On April 14, ESA launches a mission to Jupiter, Juno, the jewel of the European family, and Ariane 5 retires on June 16, sending the German satellite Heinrich Hertz (H2SAT) and the French SYRACUSE into orbit. But Ariane 6, which should already be underway — it’s almost four years late — doesn’t yet have a date for its premiere. “We hope to be in a position to communicate it by the end of the summer of 2023,” says Lucia Linares, “ESA’s priority is to successfully complete each key phase in the final extension, so as to be quick and safe. First flight of Ariane 6”.

Why was Ariane 5 retired when Ariane 6 was not available? According to industry experts, the usual delay in missions has been compounded by the impact of the coronavirus pandemic, which has resulted in a shortage of materials and components that will further delay Ariane 6’s development. In another era, that delay would have been granted. With the Russian Soyuz, an option is no longer available due to war. But beyond those problems, In Europe the pitch strategy is considered not very successful.
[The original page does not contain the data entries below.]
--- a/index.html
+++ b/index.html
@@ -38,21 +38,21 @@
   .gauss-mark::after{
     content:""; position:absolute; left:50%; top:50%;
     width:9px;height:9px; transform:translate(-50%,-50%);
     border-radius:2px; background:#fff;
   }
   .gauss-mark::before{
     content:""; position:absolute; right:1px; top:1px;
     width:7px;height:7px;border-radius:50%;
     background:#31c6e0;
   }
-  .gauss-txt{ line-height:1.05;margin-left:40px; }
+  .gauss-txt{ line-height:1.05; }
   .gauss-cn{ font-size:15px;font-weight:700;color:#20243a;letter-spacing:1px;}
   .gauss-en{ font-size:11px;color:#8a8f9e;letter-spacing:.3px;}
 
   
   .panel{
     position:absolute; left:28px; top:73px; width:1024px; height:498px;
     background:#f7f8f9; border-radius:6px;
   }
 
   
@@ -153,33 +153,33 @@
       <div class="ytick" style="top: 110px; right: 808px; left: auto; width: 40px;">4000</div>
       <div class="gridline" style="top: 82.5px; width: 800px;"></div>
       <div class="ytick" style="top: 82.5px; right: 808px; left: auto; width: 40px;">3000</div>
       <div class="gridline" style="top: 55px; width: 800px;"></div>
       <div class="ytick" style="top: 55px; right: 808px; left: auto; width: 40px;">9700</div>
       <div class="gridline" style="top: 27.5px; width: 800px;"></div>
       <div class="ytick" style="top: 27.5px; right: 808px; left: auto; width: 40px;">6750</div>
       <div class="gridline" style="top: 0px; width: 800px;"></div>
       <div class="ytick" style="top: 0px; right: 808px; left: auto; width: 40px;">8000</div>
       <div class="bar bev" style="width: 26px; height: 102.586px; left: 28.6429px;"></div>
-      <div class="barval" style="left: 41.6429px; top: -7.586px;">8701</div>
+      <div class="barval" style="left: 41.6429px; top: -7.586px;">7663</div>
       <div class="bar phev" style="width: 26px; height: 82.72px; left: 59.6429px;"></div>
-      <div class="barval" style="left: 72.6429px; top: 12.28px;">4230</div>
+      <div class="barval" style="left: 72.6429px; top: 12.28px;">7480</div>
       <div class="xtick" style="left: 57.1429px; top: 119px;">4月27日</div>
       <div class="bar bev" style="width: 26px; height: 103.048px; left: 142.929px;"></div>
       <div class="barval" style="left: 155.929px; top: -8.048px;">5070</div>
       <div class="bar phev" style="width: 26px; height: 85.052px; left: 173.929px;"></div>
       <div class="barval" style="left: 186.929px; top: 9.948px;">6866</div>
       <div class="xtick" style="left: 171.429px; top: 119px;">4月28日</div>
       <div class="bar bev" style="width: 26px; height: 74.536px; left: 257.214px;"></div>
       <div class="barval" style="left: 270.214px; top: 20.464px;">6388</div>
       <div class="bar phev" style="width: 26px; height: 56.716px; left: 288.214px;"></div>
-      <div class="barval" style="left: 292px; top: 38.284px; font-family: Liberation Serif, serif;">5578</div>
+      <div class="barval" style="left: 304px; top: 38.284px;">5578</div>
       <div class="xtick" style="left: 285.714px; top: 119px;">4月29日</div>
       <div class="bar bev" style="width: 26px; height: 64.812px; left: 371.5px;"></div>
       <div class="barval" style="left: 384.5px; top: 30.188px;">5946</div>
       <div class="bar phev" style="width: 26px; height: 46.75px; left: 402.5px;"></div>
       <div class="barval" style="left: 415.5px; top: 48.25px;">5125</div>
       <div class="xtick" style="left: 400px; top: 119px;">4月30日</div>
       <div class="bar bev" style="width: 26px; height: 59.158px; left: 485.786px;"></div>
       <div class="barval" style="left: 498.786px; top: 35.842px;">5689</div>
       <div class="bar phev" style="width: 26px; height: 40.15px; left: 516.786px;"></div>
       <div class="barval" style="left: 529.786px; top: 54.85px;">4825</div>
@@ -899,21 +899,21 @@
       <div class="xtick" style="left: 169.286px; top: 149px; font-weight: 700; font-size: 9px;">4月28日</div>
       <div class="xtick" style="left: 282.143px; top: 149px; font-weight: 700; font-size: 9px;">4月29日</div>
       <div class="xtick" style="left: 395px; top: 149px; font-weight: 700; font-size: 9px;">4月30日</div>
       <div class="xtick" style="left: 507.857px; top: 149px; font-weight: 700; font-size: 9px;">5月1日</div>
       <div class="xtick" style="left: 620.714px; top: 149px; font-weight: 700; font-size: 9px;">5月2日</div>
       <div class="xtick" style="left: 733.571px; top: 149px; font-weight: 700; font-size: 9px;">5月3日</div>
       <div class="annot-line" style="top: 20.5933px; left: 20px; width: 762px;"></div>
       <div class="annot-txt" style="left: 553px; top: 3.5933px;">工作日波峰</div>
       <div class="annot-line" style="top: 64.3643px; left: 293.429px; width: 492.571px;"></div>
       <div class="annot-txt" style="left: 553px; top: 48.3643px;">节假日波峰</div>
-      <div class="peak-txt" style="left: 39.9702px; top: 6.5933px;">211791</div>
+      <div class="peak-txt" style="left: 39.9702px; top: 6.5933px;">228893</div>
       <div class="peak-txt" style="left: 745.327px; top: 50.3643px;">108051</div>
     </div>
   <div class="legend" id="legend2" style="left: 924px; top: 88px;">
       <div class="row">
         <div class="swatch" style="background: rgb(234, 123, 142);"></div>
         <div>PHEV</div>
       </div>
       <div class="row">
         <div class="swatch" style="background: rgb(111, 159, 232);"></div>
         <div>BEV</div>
Now we rely on SpaceX launches to launch European missions.

The James Webb Space Telescope was launched with Ariane 5 ESA

So, ESA will begin its Euclid missions (next July) with the Falcon 9 rockets to study matter and dark energy, and Hera (in 2024) to explore the Didymos-Dimorphos asteroids after the impact of the DART spacecraft last September.
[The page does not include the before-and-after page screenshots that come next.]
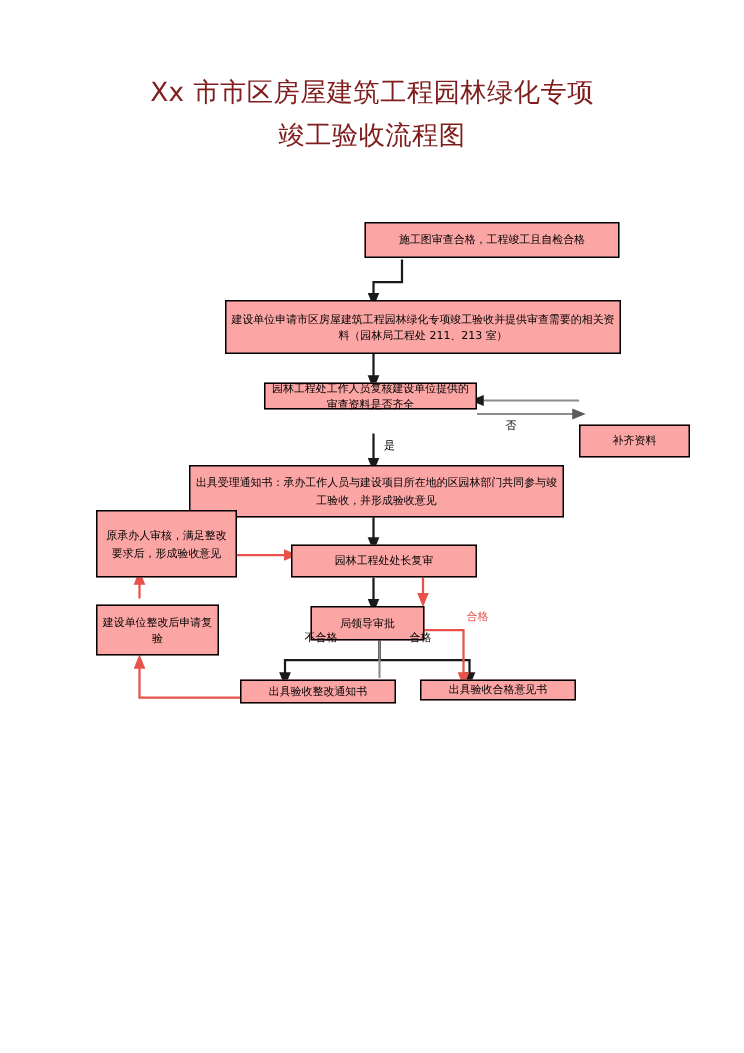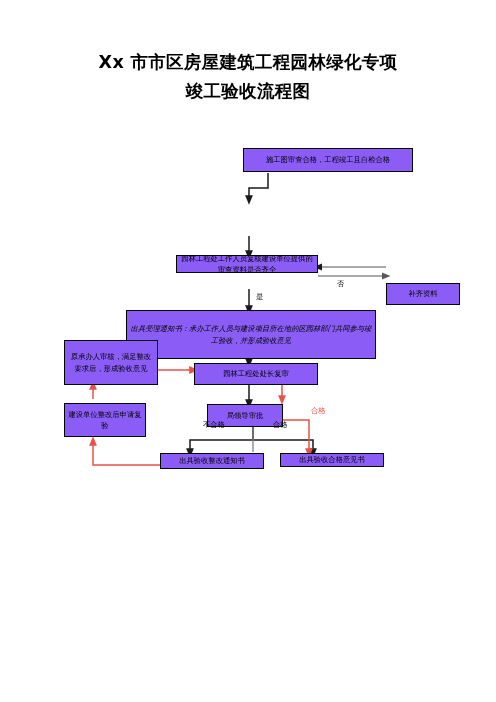--- a/index.html
+++ b/index.html
@@ -18,33 +18,33 @@
     background: #ffffff;
     overflow: hidden;
   }
   #title {
     position: absolute;
     left: 0;
     top: 48px;
     width: 496px;
     text-align: center;
     font-family: "DejaVu Sans", "Liberation Sans", sans-serif;
-    font-weight: bold;
+    font-weight: normal;
     font-size: 17.5px;
     line-height: 29px;
-    color: #000000;
+    color: #7f1d1d;
     letter-spacing: 0.3px;
   }
   #title .tline { display: block; white-space: nowrap; }
 
   .node {
     position: absolute;
     box-sizing: border-box;
     border: 1px solid #000000;
-    background: #8b5cf6;
+    background: #fca5a5;
     color: #000000;
     font-size: 7.3px;
     line-height: 11.5px;
     display: flex;
     align-items: center;
     justify-content: flex-start;
     text-align: center;
     padding: 1px 3px;
     z-index: 3;
   }
@@ -114,30 +114,33 @@
       <path d="M93,399 L93,385" marker-end="url(#ahR)"></path>
       <path d="M93,437 L93,425" marker-end="url(#ahR)"></path>
       <path d="M160,465 L93,465 L93,441" marker-end="url(#ahR)"></path>
     </g>
   </svg>
 
   <div class="node" style="left:243px; top:148px; width:170px; height:24px;">
     <span class="txt">施工图审查合格，工程竣工且自检合格</span>
   </div>
 
+  <div class="node" style="left:150px; top:200px; width:264px; height:36px;">
+    <span class="txt">建设单位申请市区房屋建筑工程园林绿化专项竣工验收并提供审查需要的相关资料（园林局工程处 211、213 室）</span>
+  </div>
 
   <div class="node" style="left:176px; top:255px; width:142px; height:18px;">
     <span class="txt">园林工程处工作人员复核建设单位提供的审查资料是否齐全</span>
   </div>
 
   <div class="node" style="left:386px; top:255px; width:74px; height:22px;margin-top:28px;">
     <span class="txt">补齐资料</span>
   </div>
 
-  <div class="node" style="left:126px; top:310px; width:250px; height:49px;font-style:italic;">
+  <div class="node" style="left:126px; top:310px; width:250px; height:35px;">
     <span class="txt">出具受理通知书：承办工作人员与建设项目所在地的区园林部门共同参与竣工验收，并形成验收意见</span>
   </div>
 
   <div class="node" style="left:64px; top:340px; width:94px; height:45px;">
     <span class="txt">原承办人审核，满足整改要求后，形成验收意见</span>
   </div>
 
   <div class="node" style="left:194px; top:363px; width:124px; height:22px;">
     <span class="txt">园林工程处处长复审</span>
   </div>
“We are worried about the schedule because we have a lot of work that we want to start next year,” acknowledges Simonetta Cheli, director of ESA’s Earth observation programs, during an interview at the ESA center ESRIN in Frascati (Italy), which she directs.

Cheli considers the impact of the war in Ukraine on ESA’s Earth observation science programs used to manage climate change, the evolution of our planet and disasters such as floods, earthquakes or volcanic eruptions. It will be limited: “Fortunately, in Earth observation missions, there is not much technical dependence on the Russians to build satellites. Once the war started, we quickly assessed the dependence and many components were not dependent. Russia or Ukraine, we depend mainly on the side of the launchers; There were some Earth observation missions that were going to be launched with Soyuz rockets, and now we don’t have that.”Agrees.

“Many are considering using space infrastructure, and demand for launchers is growing faster than supply.”, says Ezequiel Sánchez, CEO of PLD Space, the company that plans to test the Miura 1 rocket in a few days, the first launcher entirely developed in Spain. The manager recalled that according to data from the specialized consultancy Euroconsult, the category of satellites under 500 kilograms rose from the 13 tons planned to be launched in a year in Europe to 16 tons.

Because in lifetime missiles, capable of launching spacecraft and large satellites into space, A proliferation of microlaunchers has become fashionable as satellites shrink in size. A field that is on the rise, as evidenced by hundreds of projects in development around the world. Among them, the success of the American rocket laboratory operating from New Zealand stands out.

Assembly of the Ariane 6 rocket ESA

In Europe there are many other projects underway such as Spanish B2 Space, Pangea Aerospace and the aforementioned PLD. Arpex in the United Kingdom has its own launch pad in Scotland, while RFA or ISAR has emerged in Germany and France later joined the trend with MaiaSpace.

How many continue amid this boom remains to be seen Small satellitesIt was declared bankrupt and put up for sale in April, three months after its LauncherOne rocket failed to launch the first satellite mission from British soil.

The question will be whether the expected market for all these small missiles is realistic and competitive. Ride sharing, The Uber of SatellitesThey can be very cheap. In the first launch of SpaceX’s SmallSat Rideshare program, a Falcon 9 in January 2021, 143 private and government satellites were launched into orbit, some as high as 500 km. It’s a low-cost strategy — just as many passengers share a car during a trip, so many owners share a rocket to launch their satellites — that could make the launches cheaper, though experts worry they’ll be too many and too small. Making them difficult to track, a growing problem, with the resulting risk of collisions and the proliferation of space debris.